State legislatures usually hold the power to redraw these maps once per decade, following the federal census, leaving the party in power the chance to entrench its majority. In North Carolina, Republicans won 53 percent of votes across the state in the 2016 U.S. House of Representatives elections but claimed 10 of 13 seats, or 77 percent.

Some challenges against how maps were drawn relied on relatively new metrics developed by political scientists to better quantify the impact of partisan gerrymandering.

Roberts’ opinion took a swipe at these efforts by writing that no test “meets the need for a limited and precise standard” that would be usable in courts.

The liberal justices, joining in a dissenting decision written by Justice Elena Kagan, took aim at the ruling, blasting the court’s decision to refuse to “remedy a constitutional violation.”

“The partisan gerrymanders in these cases deprived citizens of the most fundamental of their constitutional rights,” Kagan wrote.

Roberts clarified that, while federal courts were removed from the issue, other avenues toward evolving the redistricting system remained open.

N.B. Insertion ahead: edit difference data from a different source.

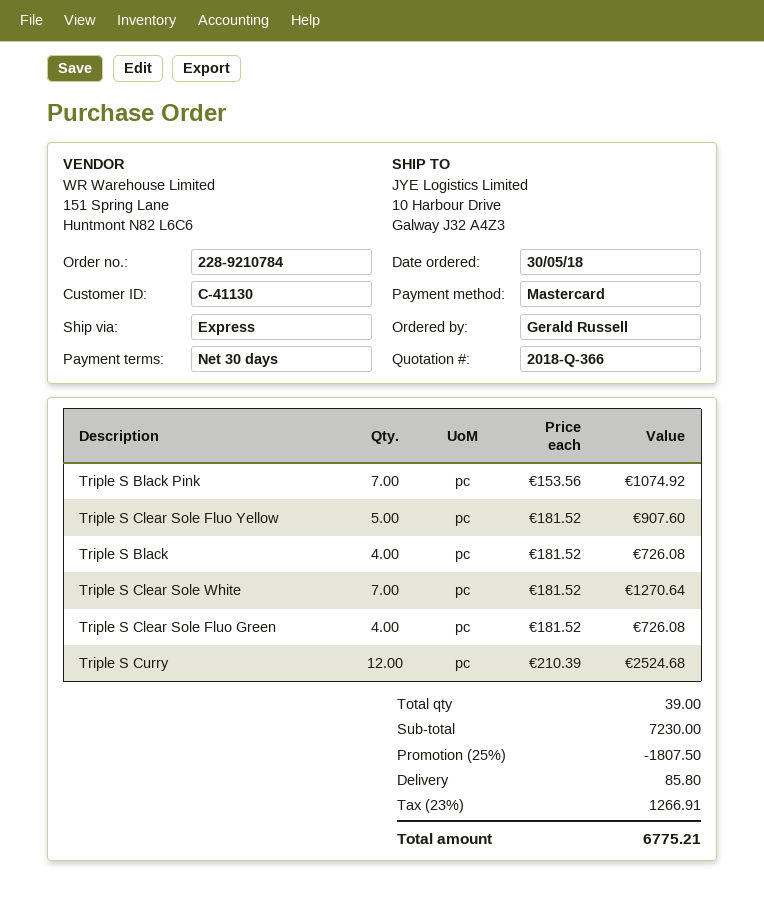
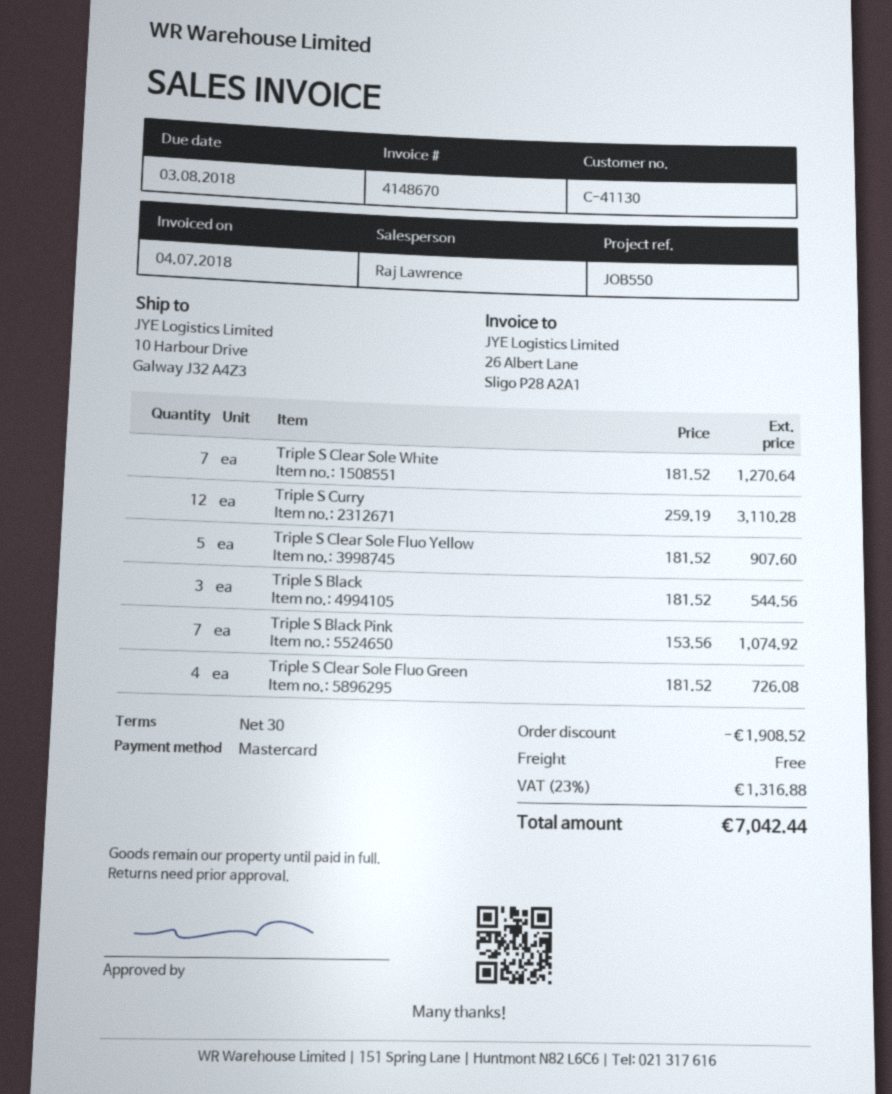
Triple S Black: 4 x 181.52 = 726.08 -> 3 x 181.52 = 544.56
Triple S Curry: 12 x 210.39 = 2524.68 -> 12 x 259.19 = 3110.28
discount: 1807.50 -> 1908.52
shipping: 85.80 -> 0.00
tax: 23% = 1266.91 -> 23% = 1316.88
total: 6775.21 -> 7042.44

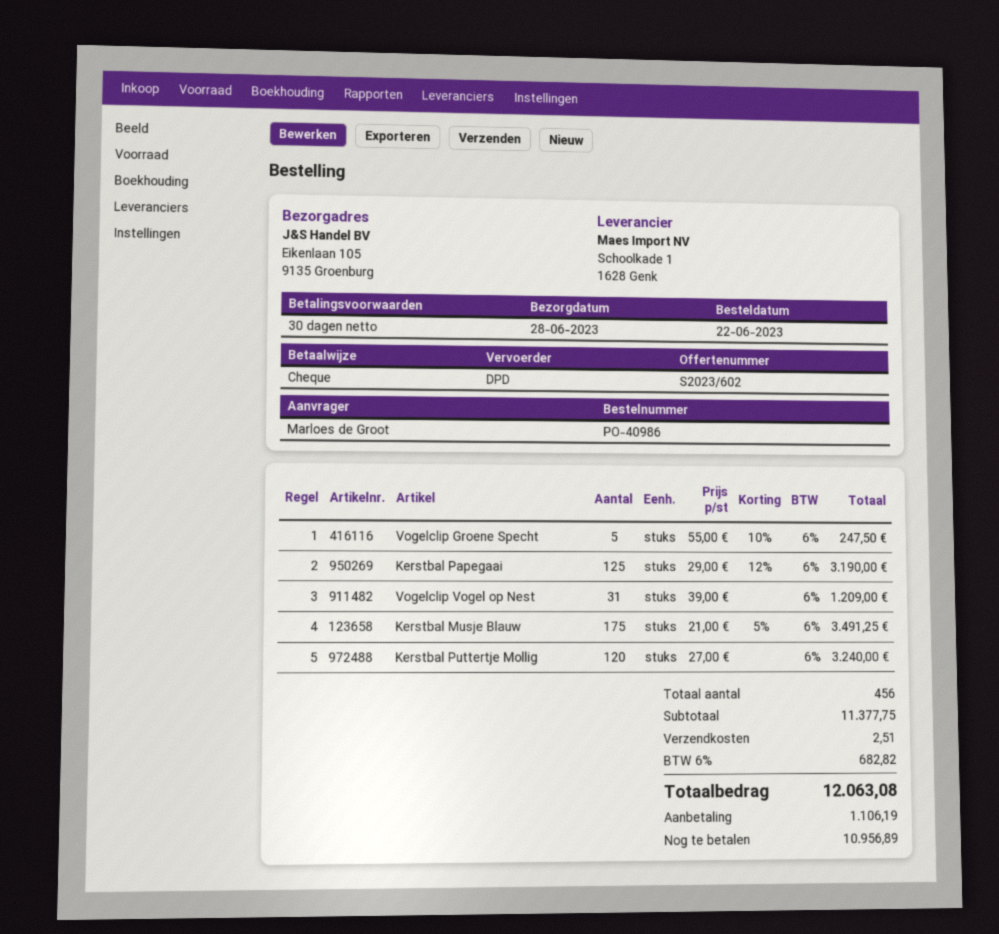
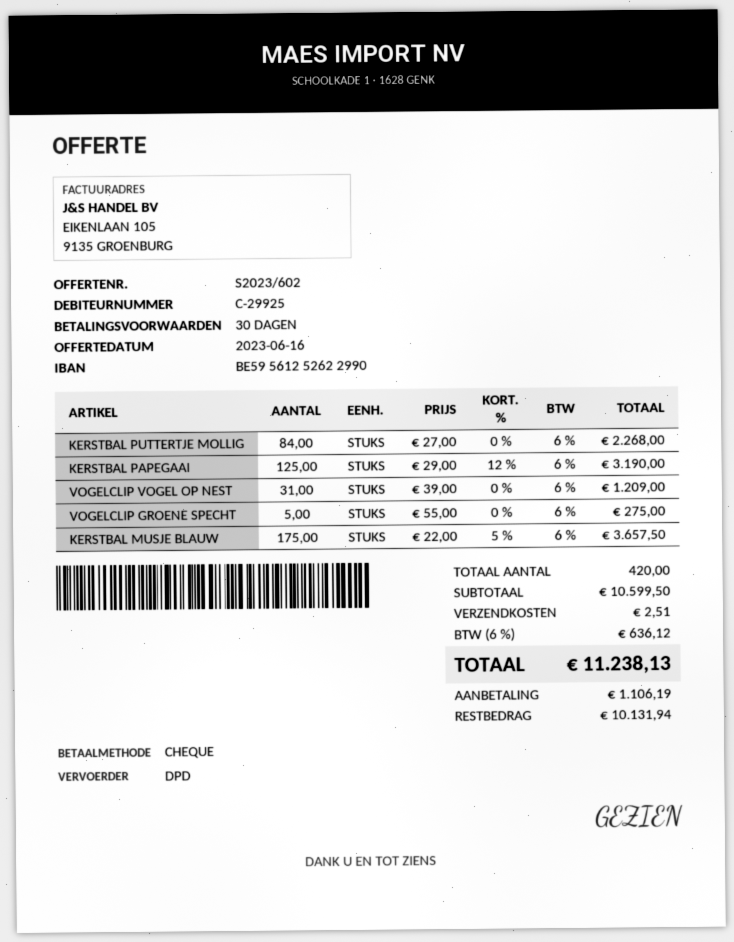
Vogelclip Groene Specht: 5 x 55.00 - 10% = 247.50 -> 5 x 55.00 = 275.00
Kerstbal Musje Blauw: 175 x 21.00 - 5% = 3491.25 -> 175 x 22.00 - 5% = 3657.50
Kerstbal Puttertje Mollig: 120 x 27.00 = 3240.00 -> 84 x 27.00 = 2268.00
total quantity: 456 -> 420
subtotal: 11377.75 -> 10599.50
tax: 6% = 682.82 -> 6% = 636.12
total: 12063.08 -> 11238.13
balance: 10956.89 -> 10131.94

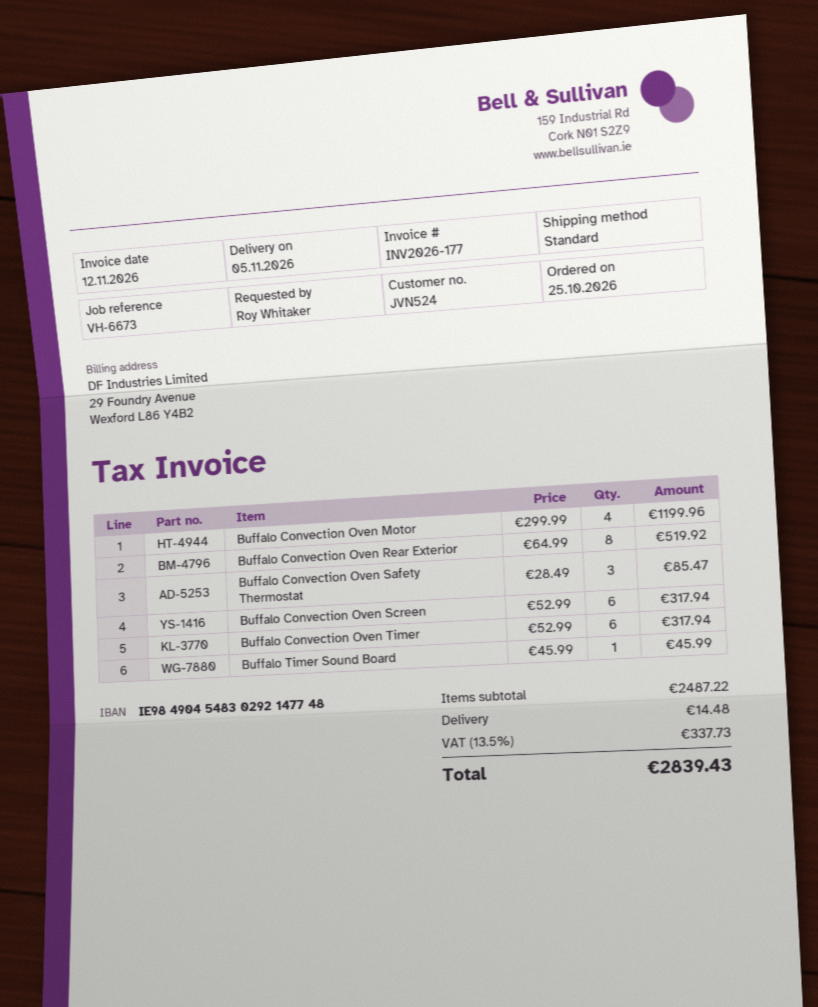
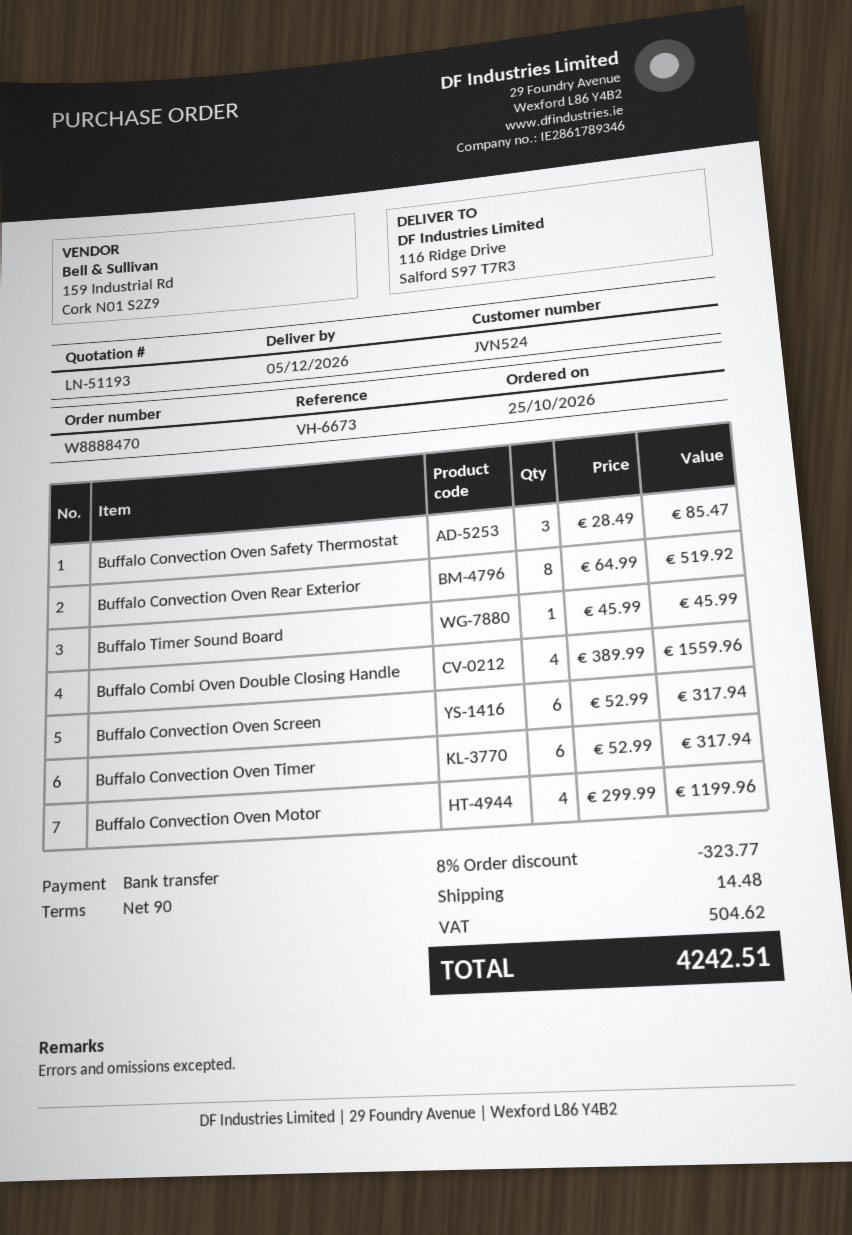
delivery date: 2026-11-05 -> 2026-12-05
Buffalo Combi Oven Double Closing Handle: none -> 4 x 389.99 = 1559.96
discount: none -> 8% = 323.77
tax: 337.73 -> 504.62
total: 2839.43 -> 4242.51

“Numerous States are actively addressing the issue through state constitutional amendments and legislation placing power to draw electoral districts in the hands of independent commissions, mandating particular districting criteria for their mapmakers, or prohibiting drawing district lines for partisan advantage,” Roberts wrote.

Jeffrey M. Wice was a longtime redistricting attorney for the Democrats and works on the topic with the National Conference of State Legislatures. He said the decision “opened the door for cases to be brought to state supreme courts,” and he expects continued attempts at the state level to do away with highly politicized gerrymandering.

“Voters are going to turn to creating independent redistricting commission, wherever state law allows that, if politicians continue to be greedy and overreaching in partisan line drawing,” Wice said.

Last year’s elections saw a surging movement to force states to take politics out of map drawing by introducing independent commissioners or demographers who would be in charge of redistricting. Voters in November approved such ballot measures in Colorado, Utah, Michigan and Missouri.

Voters in other states, including Arkansas and Oklahoma, are making a push for similar changes.

There is some movement at the federal level, too, where a Democratic bill known as the For the People Act of 2019 passed the U.S. House in March. Among its many purposes was ending partisan redistricting, although it is unlikely the Republican-controlled Senate will take up the bill.

Common Cause’s Phillips said that her organization would continue the fight state by state, with a focus on state-level legislation, cases brought in state courts and ballot initiatives. Another case in North Carolina is expected to be heard in July.

“Today was disappointing, but it’s not the end,” Phillips said. “It’s just the beginning. It’s a state-based fight. It’s a voter-based fight.”

Clarification: June 27, 6 p.m.: This story was clarified to say that redistricting is known as gerrymandering when the redistricting is unusually partisan.